Week 06 | Day 05
Sensor Calibration: Hand-Eye, Temporal, and Multi-Sensor Alignment
Published: April 27, 2026 | Author: Smartotics Learning Journey | Reading Time: 15 min
TL;DR: Calibration is the foundation of all multi-sensor systems. A $10,000 sensor with poor calibration performs worse than a $200 sensor with precise calibration. This article covers intrinsic calibration (camera model), hand-eye calibration (camera-to-robot), temporal sync, and multi-sensor alignment.
🎯 Definition Block
Definition: Hand-Eye Calibration is the process of solving for the relative pose between a robot end-effector (the “hand”) and a camera mounted on it (the “eye”). The formula is AX = XB, forming the basis of visual servoing and grasping. — Smartotics, 2026-04-27
Definition: Camera Intrinsics describe the internal geometric properties of a camera (focal length, principal point, distortion coefficients), mapping 3D camera coordinates to 2D pixel coordinates.
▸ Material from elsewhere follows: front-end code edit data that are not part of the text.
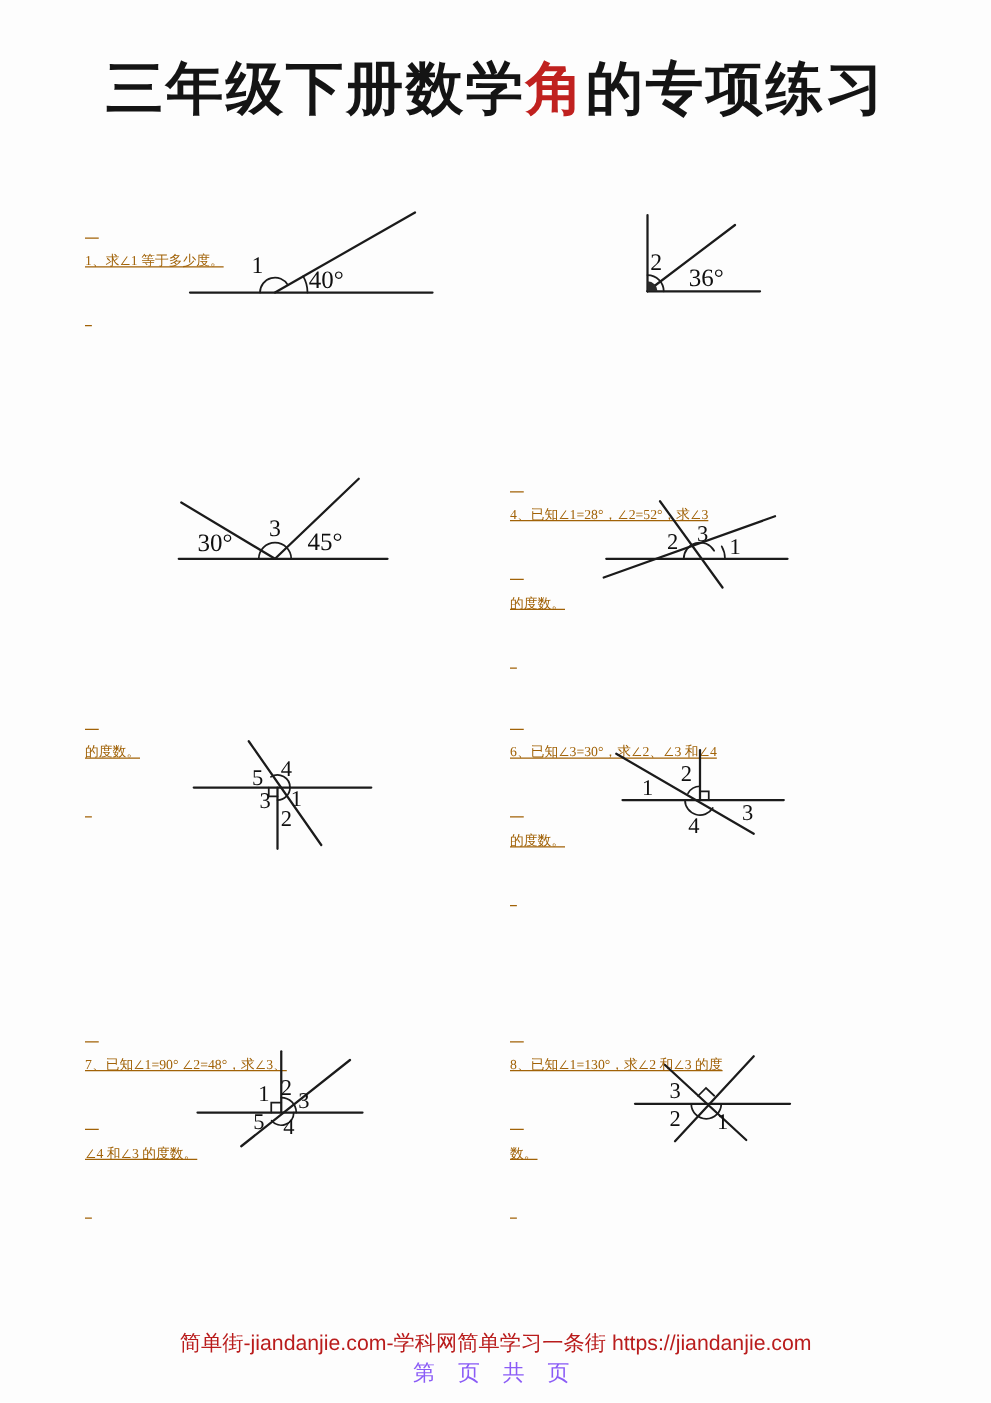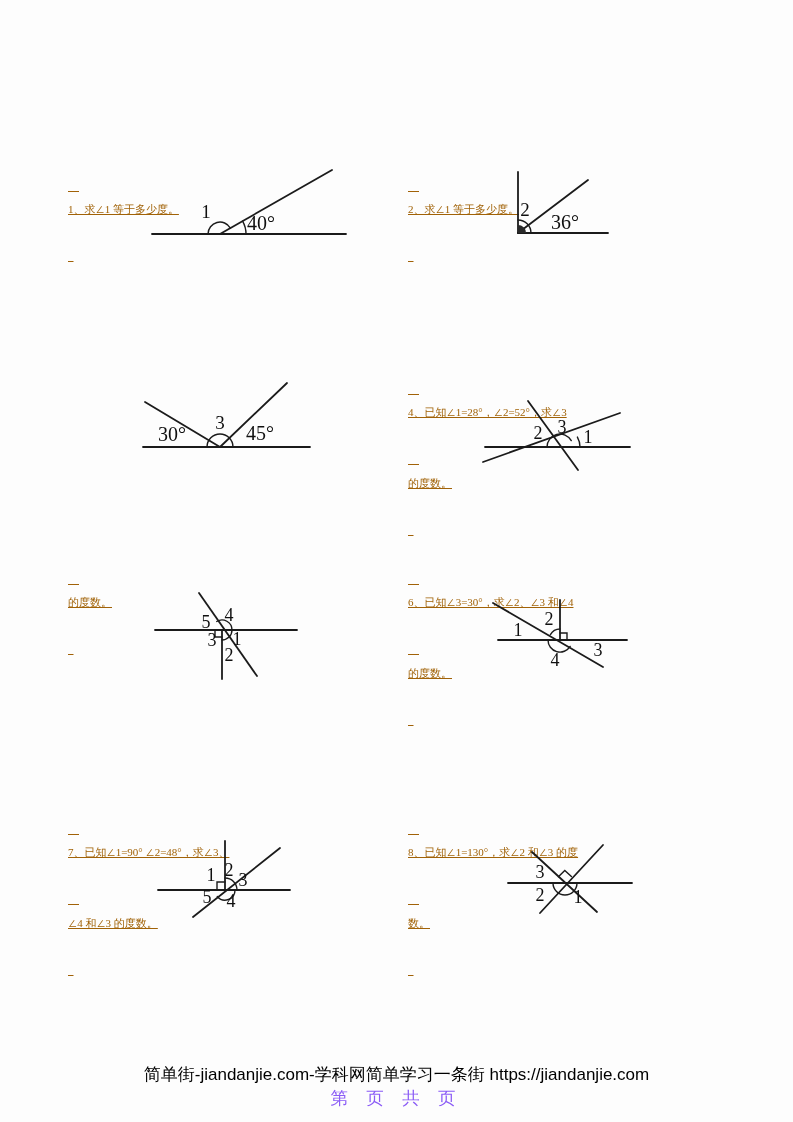--- a/index.html
+++ b/index.html
@@ -34,6 +34,7 @@
 
 <div class="page">
 
+  <h1 class="title"><span>三年级下册数学</span><span style="color: rgb(192, 33, 31);">角</span><span>的专项练习</span></h1>
 
   <div class="ptext" style="left:68px; top:151px;">
     <div>1、求∠1 等于多少度。</div>

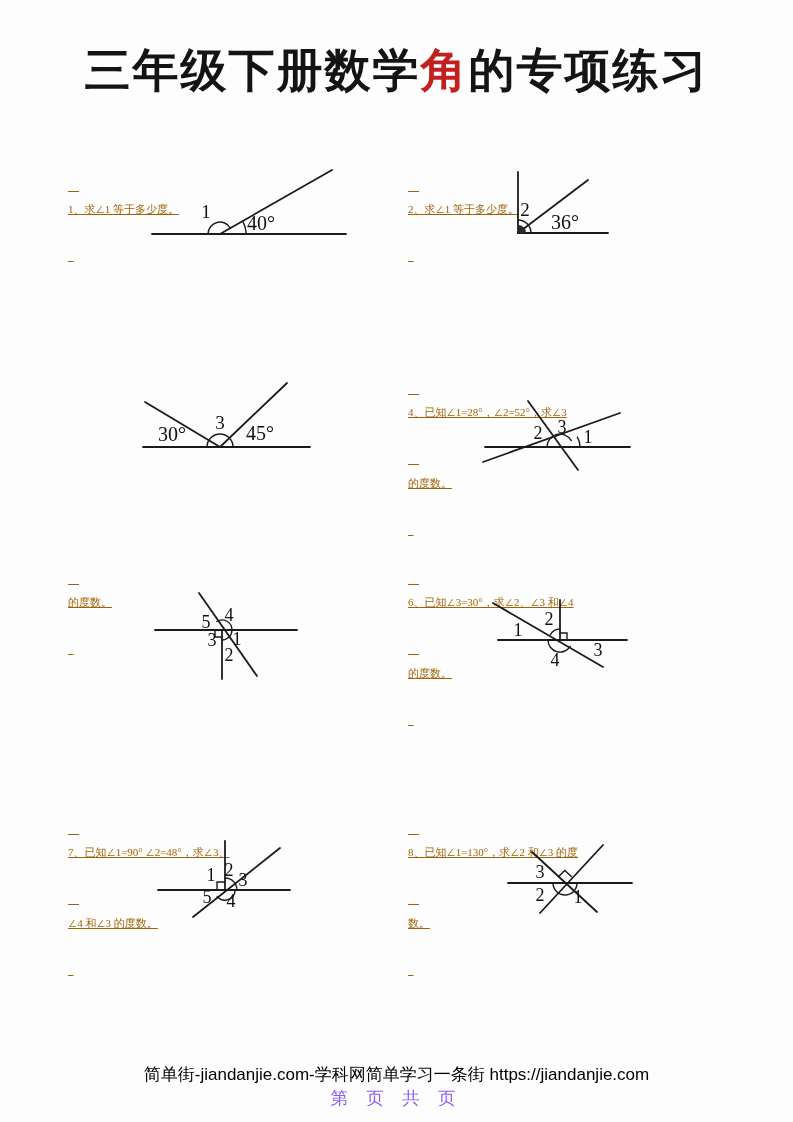--- a/index.html
+++ b/index.html
@@ -48,9 +48,6 @@
     <text class="lab" x="116" y="70">40°</text>
   </svg>
 
-  <div class="ptext" style="left:408px; top:151px;">
-    <div>2、求∠1 等于多少度。</div>
-  </div>
   <svg class="diagram" style="left:495px; top:165px;" width="125" height="85" viewBox="0 0 125 85">
     <line class="main" x1="23" y1="68" x2="23" y2="7"></line>
     <line class="main" x1="23" y1="68" x2="113" y2="68"></line>

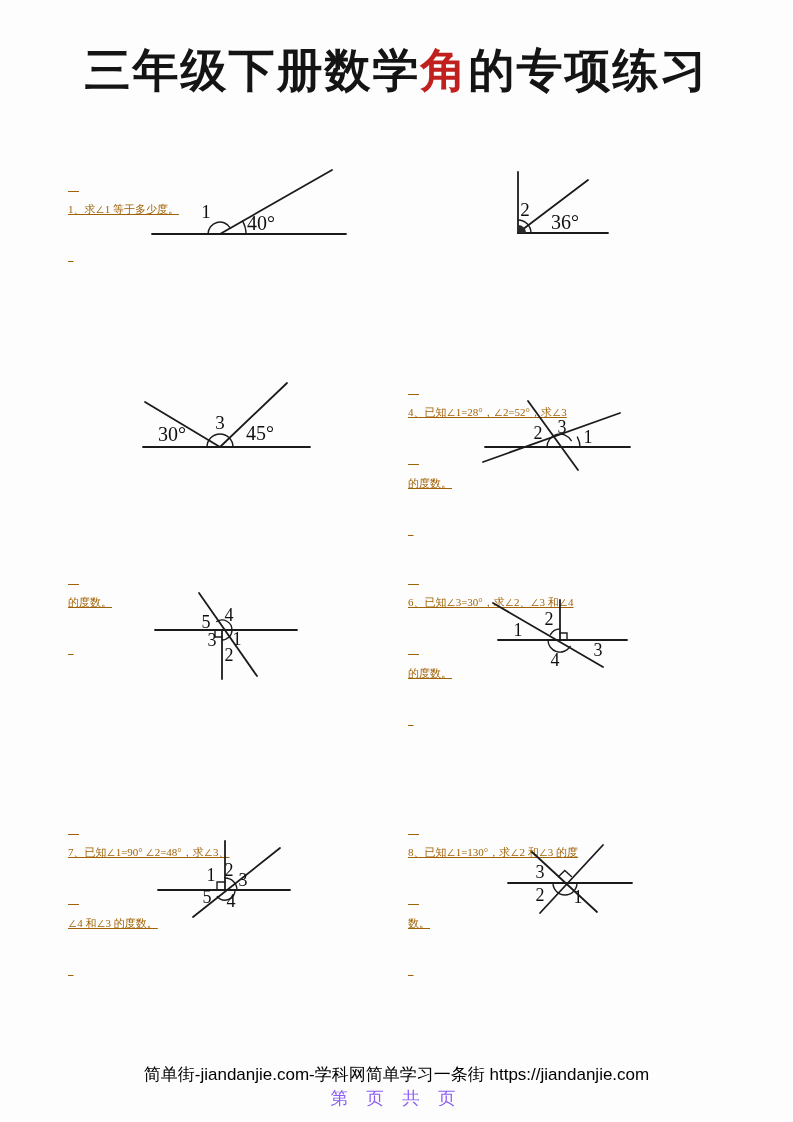--- a/index.html
+++ b/index.html
@@ -25,7 +25,7 @@
   .labs { font-size:18px; }
 
   .footer-site { position:absolute; top:1063px; left:0; width:100%; text-align:center;
-                 font-family:"Liberation Sans", sans-serif; font-size:17px; color:#000000; }
+                 font-family:"Liberation Sans", sans-serif; font-size:17px; color:#b91c1c; }
   .footer-page { position:absolute; top:1086px; left:0; width:100%; text-align:center;
                  font-size:17.5px; color:#8b5cf6; letter-spacing:7px; }
 </style>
Extrinsics describe the camera pose relative to the world coordinate system. — Smartotics, 2026-04-27
Why Calibration Dominates Performance
Real-world example:
- Factory robot picks parts from conveyor
- Camera detects part at pixel (320, 240)
- Un calibrated system: grasp misses by 5cm
- Calibrated system: grasp accuracy ±1mm
| Error Source | Typical Uncalibrated | After Calibration | Improvement |
|---|---|---|---|
| Camera intrinsics | ±50 pixels | ±0.5 pixels | 100× |
| Hand-eye transform | ±5cm, ±5° | ±2mm, ±0.2° | 25× |
| Temporal sync | ±50ms | ±1ms | 50× |
| IMU biases | ±1m/s², ±10°/s | ±0.01m/s², ±0.1°/s | 100× |
Key Data: A 1° rotation calibration error produces 1.7cm position error at 1m distance, and 8.7cm error at 5m distance. — Tsai-Lenz Hand-Eye Calibration Paper, 1989
Camera Intrinsic Calibration
The Pinhole Camera Model
[u] [fx 0 cx] [Xc]
[v] = [0 fy cy] * [Yc]
[1] [0 0 1] [Zc]
Parameters:
fx, fy: Focal length in pixelscx, cy: Principal point (image center)k1, k2, p1, p2, k3: Radial and tangential distortion coefficients
Calibration Target
Checkerboard pattern (most common):
- Known corner spacing (e.g., 20mm)
- Detected with sub-pixel accuracy (~0.01 pixels)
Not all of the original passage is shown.